Problem details =
Return only the number of lines in the material below holding the string "yellow".

Provided records =
◆ ◆ ◆ ◆ ◆

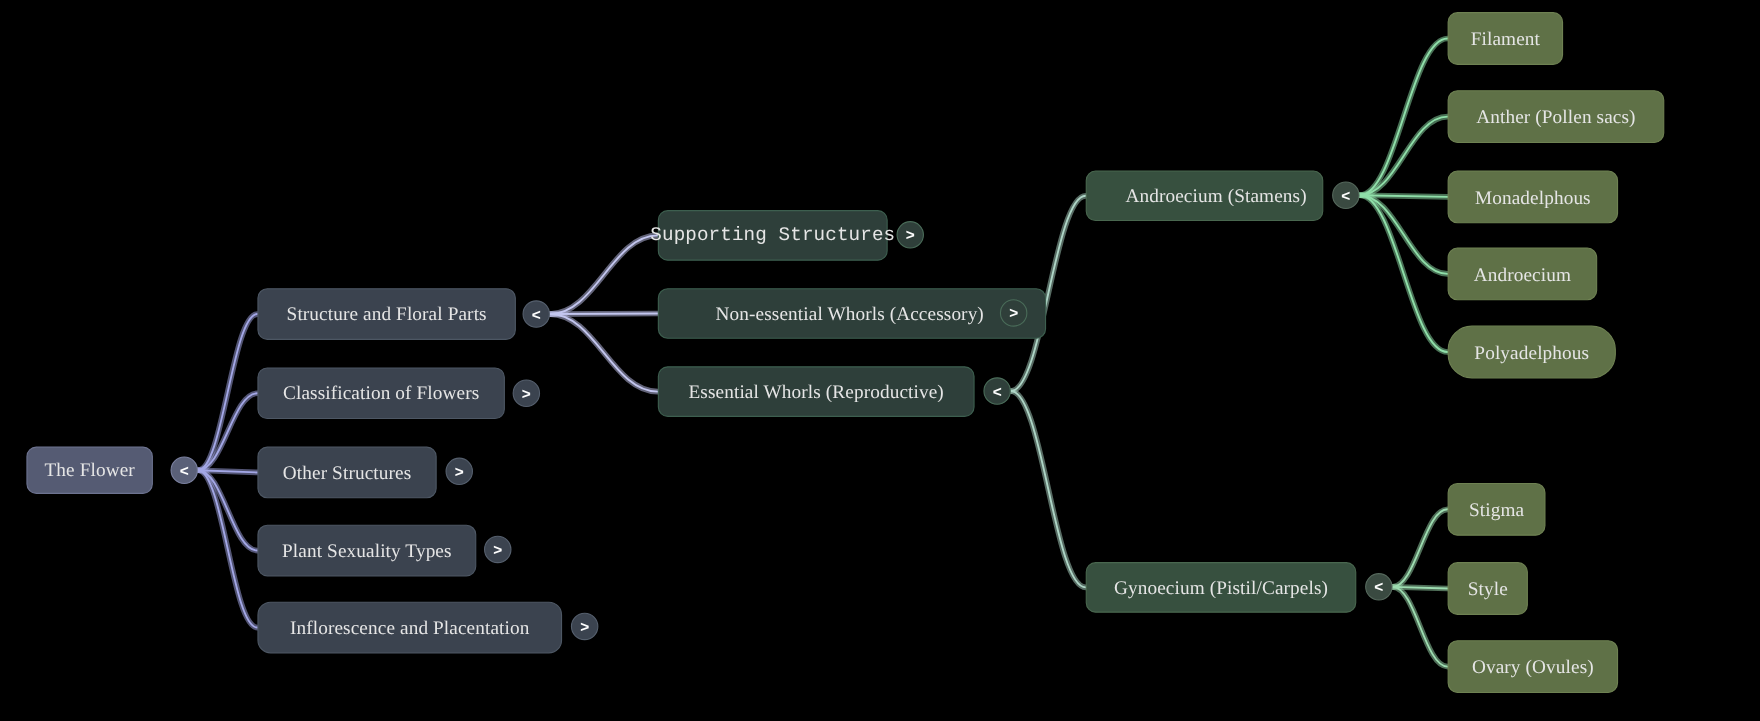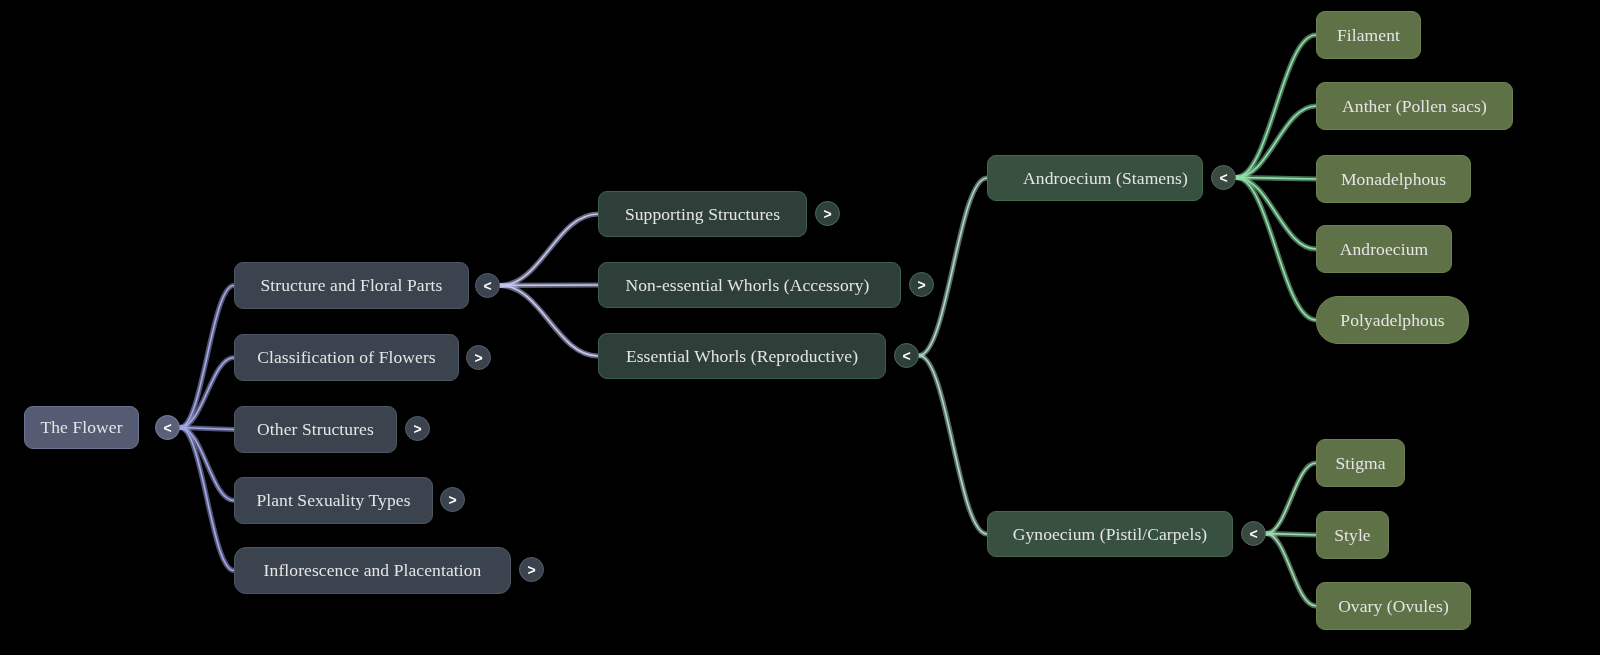--- a/index.html
+++ b/index.html
@@ -116,24 +116,24 @@
       </div>
       <div class="node d1" style="left: 234px; top: 406px; width: 163px; height: 47px;">
         <span>Other Structures</span>
       </div>
       <div class="node d1" style="left: 234px; top: 477px; width: 199px; height: 47px;">
         <span>Plant Sexuality Types</span>
       </div>
       <div class="node d1" style="left: 234px; top: 547px; width: 277px; height: 47px; border-radius: 12px;">
         <span>Inflorescence and Placentation</span>
       </div>
-      <div class="node d2" style="left: 598px; top: 191px; width: 209px; height: 46px;">
+      <div class="node d2" style="left: 598px; top: 191px; width: 209px; height: 46px; font-family: Liberation Mono, monospace;">
         <span>Supporting Structures</span>
       </div>
-      <div class="node d2" style="left: 598px; top: 262px; width: 303px; height: 46px; padding-left: 12px;">
+      <div class="node d2" style="left: 598px; top: 262px; width: 353px; height: 46px; padding-left: 12px;">
         <span>Non-essential Whorls (Accessory)</span>
       </div>
       <div class="node d2" style="left: 598px; top: 333px; width: 288px; height: 46px;">
         <span>Essential Whorls (Reproductive)</span>
       </div>
       <div class="node d3" style="left: 987px; top: 155px; width: 216px; height: 46px; padding-left: 37px;">
         <span>Androecium (Stamens)</span>
       </div>
       <div class="node d3" style="left: 987px; top: 511px; width: 246px; height: 46px;">
         <span>Gynoecium (Pistil/Carpels)</span>

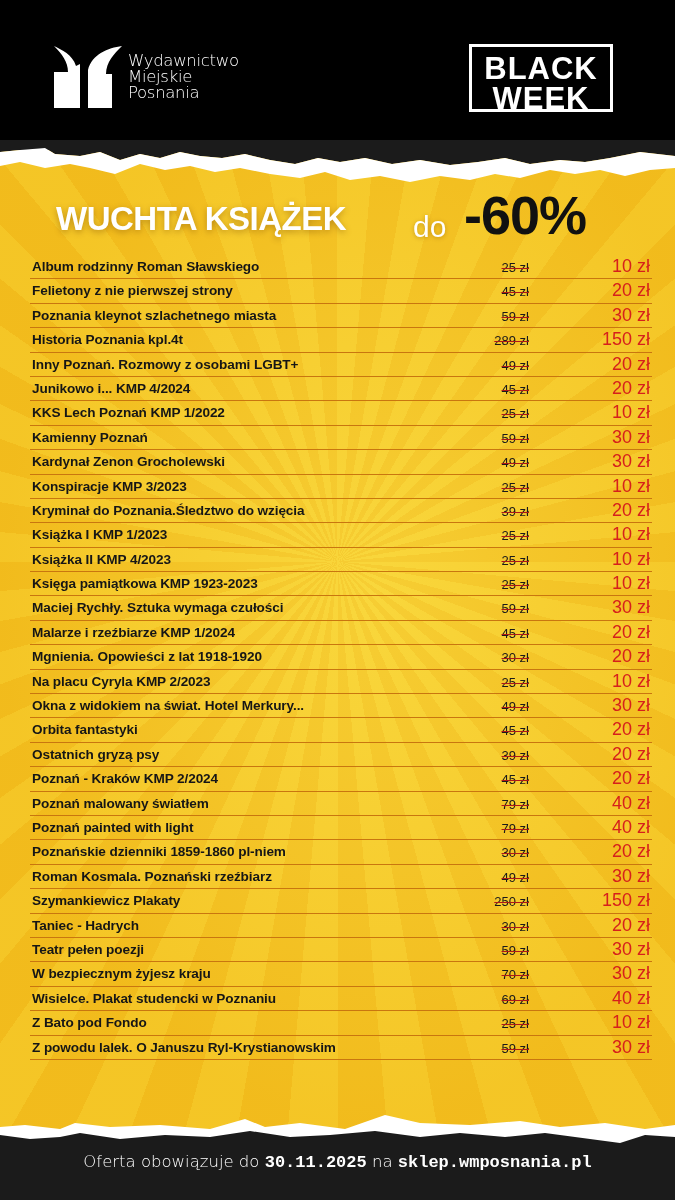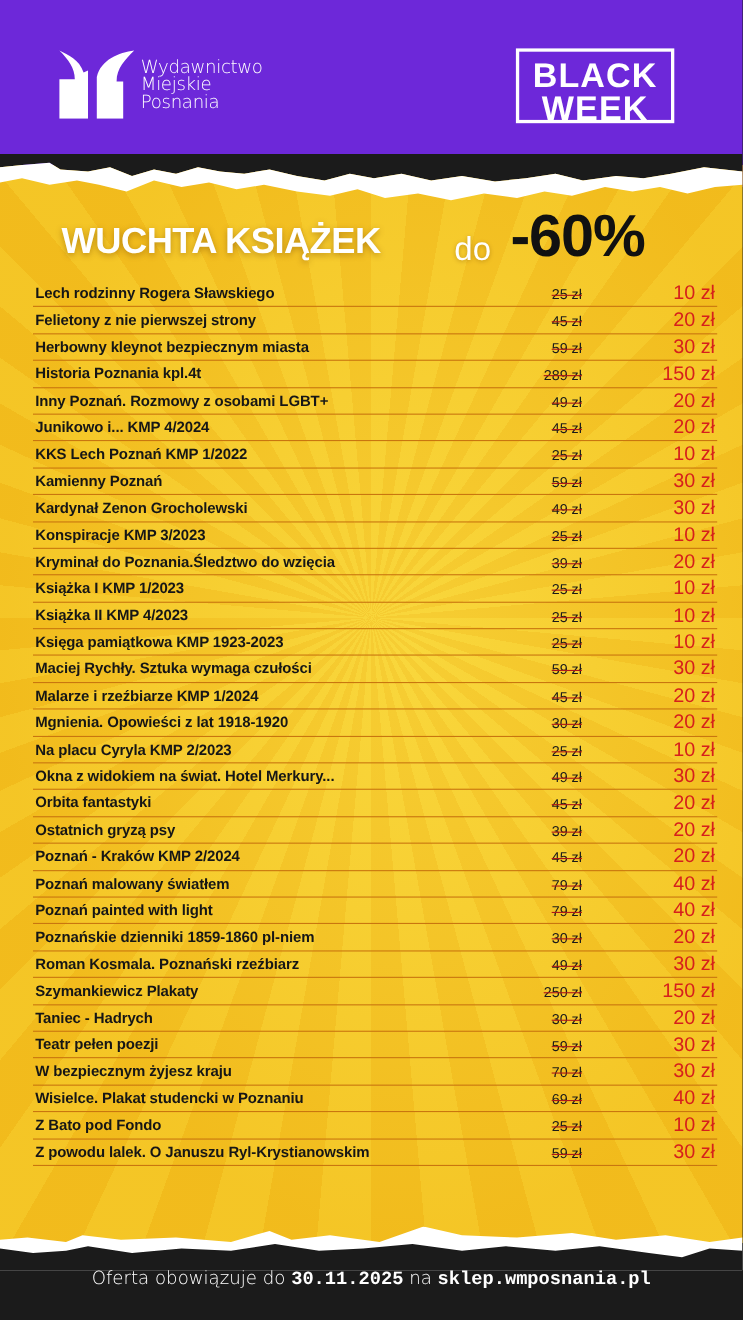--- a/index.html
+++ b/index.html
@@ -1,17 +1,17 @@
 <!DOCTYPE html>
 <html><head>
 <meta charset="utf-8">
 <style>
   html,body{margin:0;padding:0;}
   body{width:675px;height:1200px;overflow:hidden;background:#1b1b1b;position:relative;font-family:"Liberation Sans",sans-serif;}
-  .top{position:absolute;left:0;top:0;width:675px;height:170px;background:#6d28d9;}
+  .top{position:absolute;left:0;top:0;width:675px;height:170px;background:#000000;}
   .yellow{position:absolute;left:0;top:150px;width:675px;height:980px;overflow:hidden;
     background:
       repeating-conic-gradient(from 0deg at 50% 42%, #f6cf2c 0deg 5deg, #f2c11f 5deg 10deg);
   }
   .yellow:after{content:"";position:absolute;inset:0;background:radial-gradient(ellipse at 55% 45%, rgba(255,230,90,0.35), rgba(240,170,20,0.25) 70%);}
   .tear{position:absolute;left:0;width:675px;}
   .logo{position:absolute;left:52px;top:44px;width:70px;height:64px;}
   .logo-text{position:absolute;left:128px;top:53px;color:#fff;font-size:16.5px;line-height:16px;letter-spacing:-0.3px;font-family:"DejaVu Sans",sans-serif;font-weight:200;}
   .logo-text div{white-space:nowrap;}
   .bw{position:absolute;left:469px;top:44px;width:144px;height:68px;border:3.5px solid #fff;box-sizing:border-box;color:#fff;font-weight:900;text-align:center;font-family:"Liberation Sans",sans-serif;}
@@ -58,31 +58,31 @@
   <path d="M0 12 L25 10 L60 14 L75 8 L110 12 L160 10 L210 14 L245 4 L265 12 L300 8 L345 14 L385 0 L420 8 L470 10 L520 6 L560 12 L605 8 L645 14 L675 10 L675 40 L0 40 Z" fill="#ffffff"></path>
   <path d="M0 20 L30 24 L60 22 L80 18 L120 24 L165 20 L210 22 L250 16 L290 22 L330 20 L375 16 L420 22 L460 18 L505 22 L545 18 L590 24 L620 28 L645 20 L675 22 L675 40 L0 40 Z" fill="#1b1b1b"></path>
 </svg>
 
 <div class="headline">WUCHTA KSIĄŻEK</div>
 <div class="do">do</div>
 <div class="pct">-60%</div>
 
 <div class="list" id="book-list">
     <div class="row">
-      <span class="title">Lech rodzinny Rogera Sławskiego</span>
+      <span class="title">Album rodzinny Roman Sławskiego</span>
       <span class="old">25 zł</span>
       <span class="new">10 zł</span>
     </div>
     <div class="row">
       <span class="title">Felietony z nie pierwszej strony</span>
       <span class="old">45 zł</span>
       <span class="new">20 zł</span>
     </div>
     <div class="row">
-      <span class="title">Herbowny kleynot bezpiecznym miasta</span>
+      <span class="title">Poznania kleynot szlachetnego miasta</span>
       <span class="old">59 zł</span>
       <span class="new">30 zł</span>
     </div>
     <div class="row">
       <span class="title">Historia Poznania kpl.4t</span>
       <span class="old">289 zł</span>
       <span class="new">150 zł</span>
     </div>
     <div class="row">
       <span class="title">Inny Poznań. Rozmowy z osobami LGBT+</span>

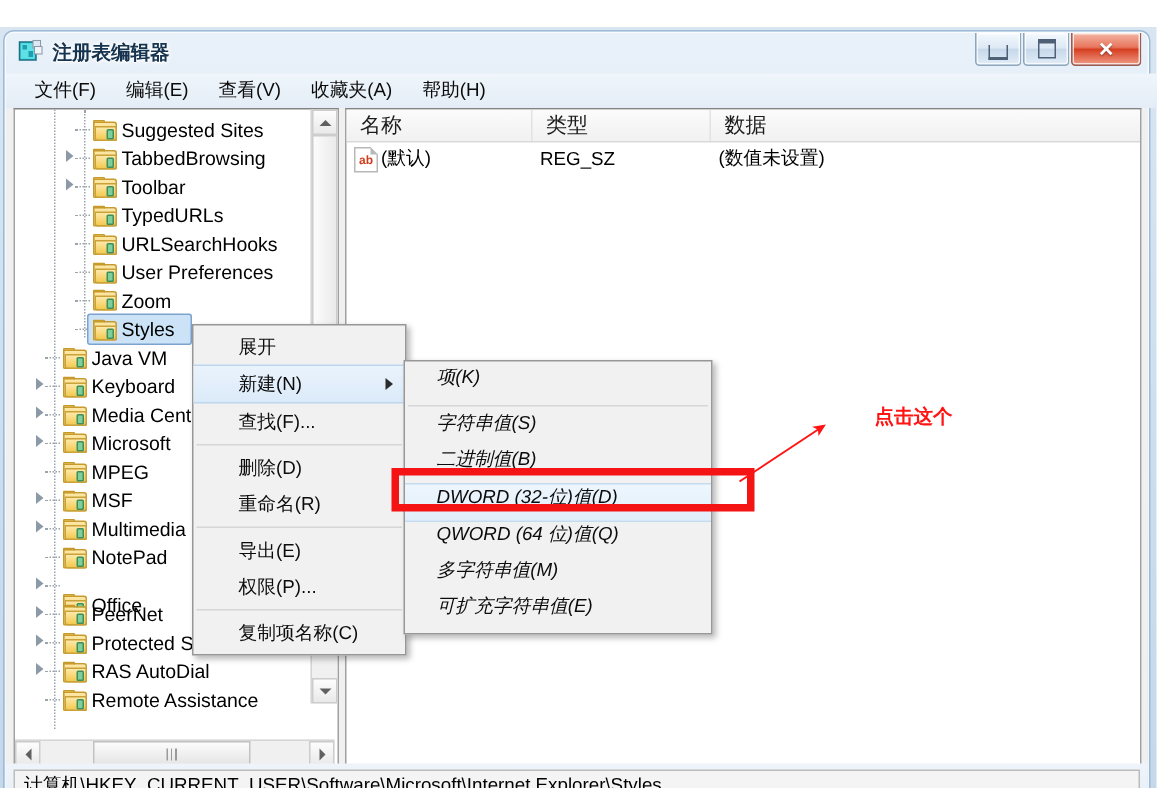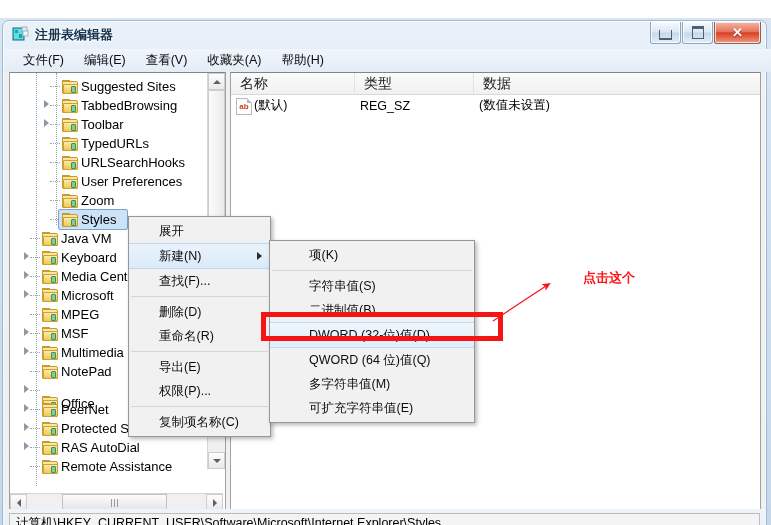--- a/index.html
+++ b/index.html
@@ -224,22 +224,22 @@
     width:0;height:0;border-top:4px solid transparent;border-bottom:4px solid transparent;border-left:5px solid #2a2a2a;
   }
   
   .submenu{
     position:absolute;left:266px;top:219px;width:204px;
     background:#f1f1f1;border:1px solid #979797;
     box-shadow:2px 2px 4px rgba(0,0,0,.28);
     padding:2px 0;
   }
   .submenu .mi{
-    height:24px;display:flex;align-items:center;
-    padding-left:39px;font-size:12.5px;color:#0c0c0c;white-space:nowrap;
+    height:24px;display:flex;
+    padding-left:21px;font-size:12.5px;color:#0c0c0c;white-space:nowrap;font-style:italic;
   }
   .submenu .mi.hl{
     background:linear-gradient(180deg,#eef6fd 0%,#e0eefa 100%);
     border-top:1px solid #c3dcf2;border-bottom:1px solid #c3dcf2;
   }
   .submenu .sep{height:1px;margin:3px 2px;background:#d6d6d6;}
   
   .redbox{
     position:absolute;left:258px;top:291px;width:242px;height:29px;
     border:5px solid #f41414;box-sizing:border-box;
@@ -369,21 +369,21 @@
                   <div class="tab"></div>
                   <div class="back"></div>
                   <div class="front"></div>
                   <div class="dot"></div>
                 </div>
                 <span class="node-label">User Preferences</span>
               </div>
             </div>
             <div class="node" style="left: 0px; top: 117px; width: 196px;">
               <div class="dashh" style="left: 40px; top: 10px; width: 10px;"></div>
-              <div style="position: absolute; left: 52px; top: 3px; display: flex; align-items: center;">
+              <div style="position: absolute; left: 52px; top: 3px; display: flex; ">
                 <div class="folder">
                   <div class="tab"></div>
                   <div class="back"></div>
                   <div class="front"></div>
                   <div class="dot"></div>
                 </div>
                 <span class="node-label">Zoom</span>
               </div>
             </div>
             <div class="node sel" style="left: 0px; top: 136px; width: 196px;">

◆ ◆ ◆ ◆ ◆

Task answer =
2